Kapının önündeki arabaya ulaşana dek Jaeyun en az on kere öksürmüştü.

Dördü beraber arabaya yerleştiğinde, Jungwon arkadaki koltuğuna oturmuştu Jaeyun ise Jisung'ın kucağında ve öndeydi, Minho arabayı çalıştırıp Changbin'i aradı.

Saniyeler içinde telefon açılınca iç çekti.

"Bir şey mi oldu?" dedi Changbin anında.

"Endişelenmeyin bak, çok öksürüyor ve ateşi var diye acile gidiyoruz şimdi. Ben ararım sizi. Yongbok'a sabah söyle telaşlanmasın." Minho arabaya bağlı telefona konuşurken Jaeyun babasının sesini duyunca dağa çok ağlamaya başladı. "Baba!"

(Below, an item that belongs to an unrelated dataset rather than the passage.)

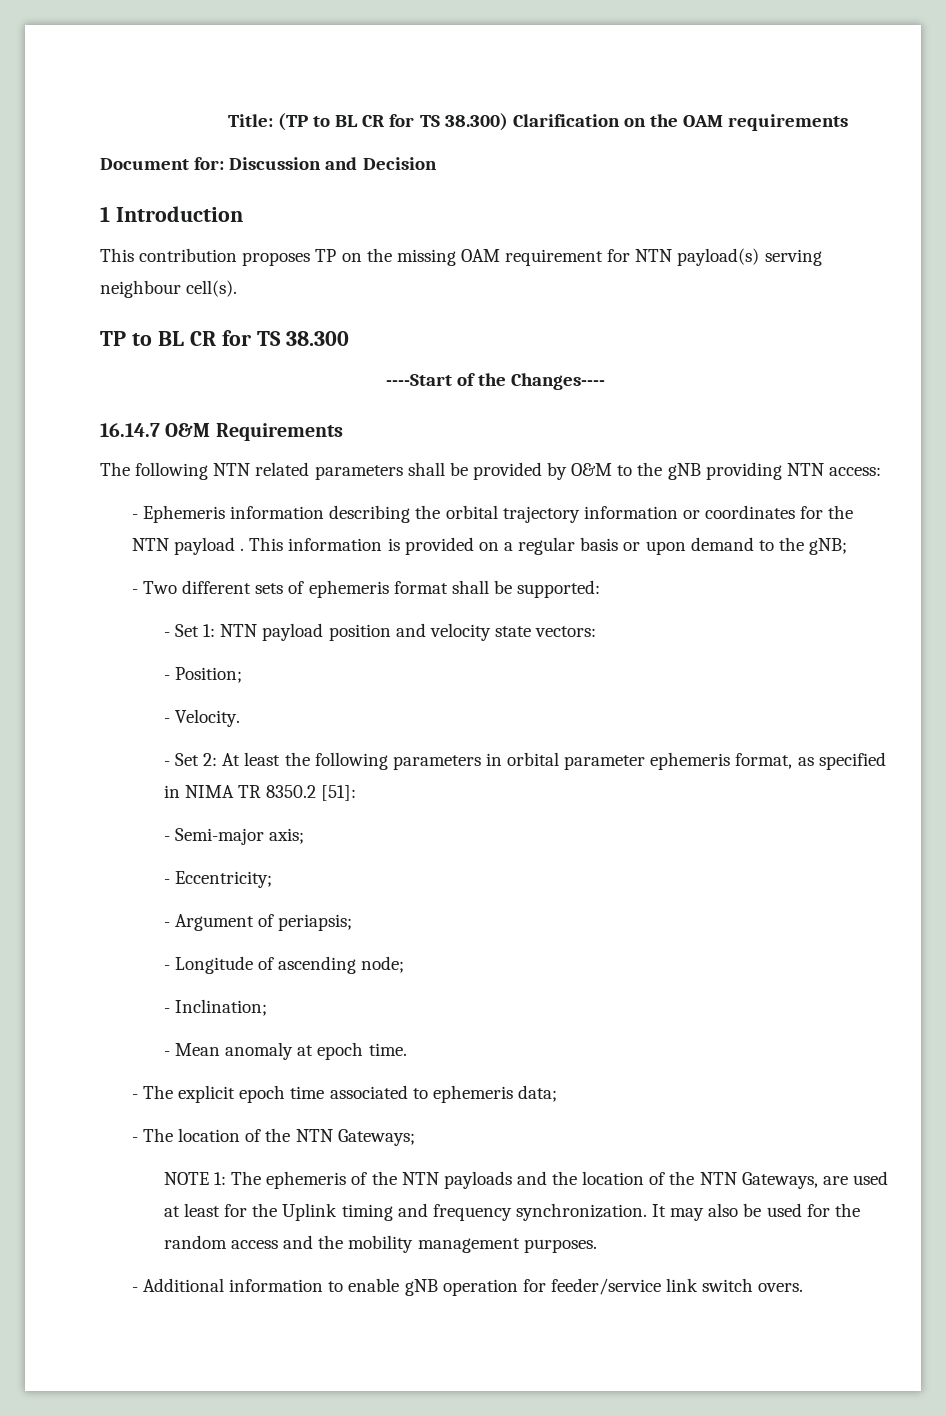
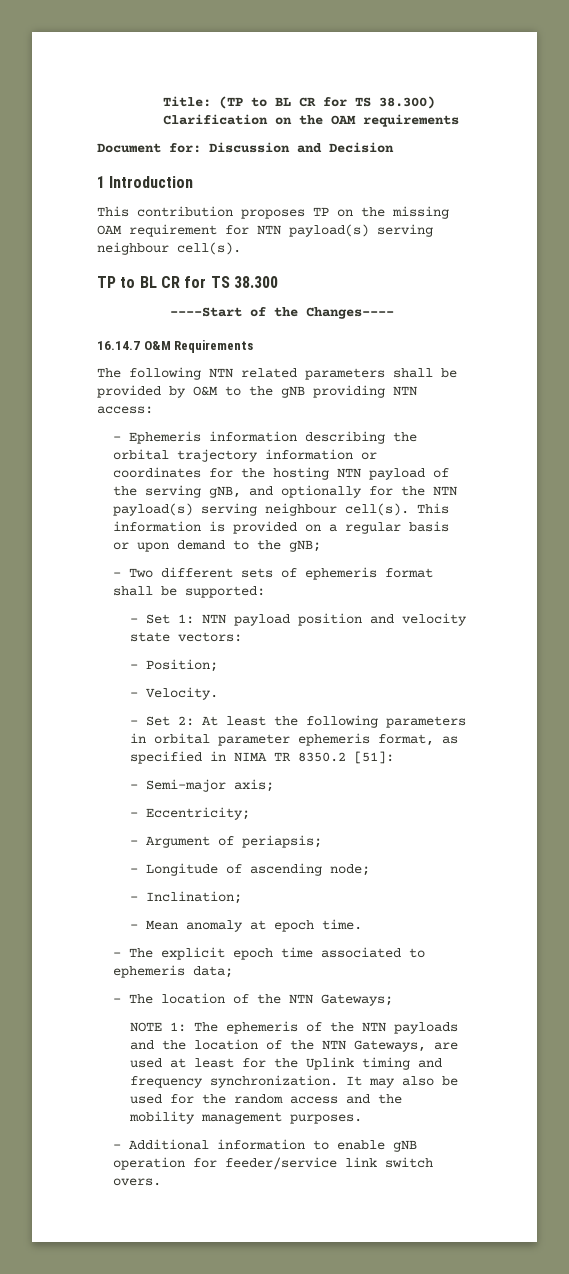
- - Ephemeris information describing the orbital trajectory information or coordinates for the NTN payload .
+ - Ephemeris information describing the orbital trajectory information or coordinates for the hosting NTN payload of the serving gNB, and optionally for the NTN payload(s) serving neighbour cell(s).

"Şşhh, yok bir şey. Ağlama sen bak arabalara bakalım biz. Hyung başı ağrıdığı için ağlıyor telaş edilecek bir şey yok." Jisung çocuğu göğsüne yaslayıp saçlarını severken Changbin ofladı.

"Felix'i bırakıp gelemem ki, sancısının olduğunu söyledi, zor uyudu."

"Ya gelmelik bir durum yok birader, hallediyorum ben. Haber vermek için aradım." dedi Minho direksiyonu çevirirken. Jaeyun salya sümük ağlarken telaşlıydı zaten, bir de Changbin telaşlanırsa iyice aklı karışacaktı.